## SOURCE INFORMATION
========================

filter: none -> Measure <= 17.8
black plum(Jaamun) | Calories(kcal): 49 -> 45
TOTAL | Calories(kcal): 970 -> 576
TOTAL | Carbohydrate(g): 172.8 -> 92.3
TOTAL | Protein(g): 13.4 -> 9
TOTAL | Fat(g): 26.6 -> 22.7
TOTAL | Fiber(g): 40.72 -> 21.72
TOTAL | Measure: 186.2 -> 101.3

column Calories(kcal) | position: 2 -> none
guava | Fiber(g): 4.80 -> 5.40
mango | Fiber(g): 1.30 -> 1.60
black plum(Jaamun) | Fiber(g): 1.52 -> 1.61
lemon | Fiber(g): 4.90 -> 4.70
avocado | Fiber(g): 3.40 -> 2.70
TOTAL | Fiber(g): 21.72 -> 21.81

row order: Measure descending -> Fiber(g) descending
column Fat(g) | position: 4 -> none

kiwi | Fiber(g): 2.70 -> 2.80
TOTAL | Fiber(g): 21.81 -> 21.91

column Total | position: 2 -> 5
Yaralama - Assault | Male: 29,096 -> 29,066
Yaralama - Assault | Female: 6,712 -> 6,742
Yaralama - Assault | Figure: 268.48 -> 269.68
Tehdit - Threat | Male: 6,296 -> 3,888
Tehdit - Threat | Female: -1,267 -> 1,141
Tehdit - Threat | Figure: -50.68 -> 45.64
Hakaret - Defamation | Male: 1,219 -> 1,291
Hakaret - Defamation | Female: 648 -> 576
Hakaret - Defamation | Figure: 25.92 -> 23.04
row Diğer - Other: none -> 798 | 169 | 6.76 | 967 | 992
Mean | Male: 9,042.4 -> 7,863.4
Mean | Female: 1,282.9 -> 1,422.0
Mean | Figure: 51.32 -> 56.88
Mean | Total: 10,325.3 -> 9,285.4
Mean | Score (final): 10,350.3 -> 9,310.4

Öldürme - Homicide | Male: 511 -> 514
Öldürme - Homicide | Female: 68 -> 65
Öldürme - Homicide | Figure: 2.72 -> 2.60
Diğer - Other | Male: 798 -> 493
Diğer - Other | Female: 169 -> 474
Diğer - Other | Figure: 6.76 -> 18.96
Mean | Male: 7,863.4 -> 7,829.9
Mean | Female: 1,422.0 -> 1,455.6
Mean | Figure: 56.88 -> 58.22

========================

## EXERCISE DESCRIPTION
Everything from the line with "Diğer - Other | Figure: 6.76 -> 18.96" through the last line of the entries is to be written out again, unchanged; nothing else belongs in the answer.

## TASK OUTPUT
Diğer - Other | Figure: 6.76 -> 18.96
Mean | Male: 7,863.4 -> 7,829.9
Mean | Female: 1,422.0 -> 1,455.6
Mean | Figure: 56.88 -> 58.22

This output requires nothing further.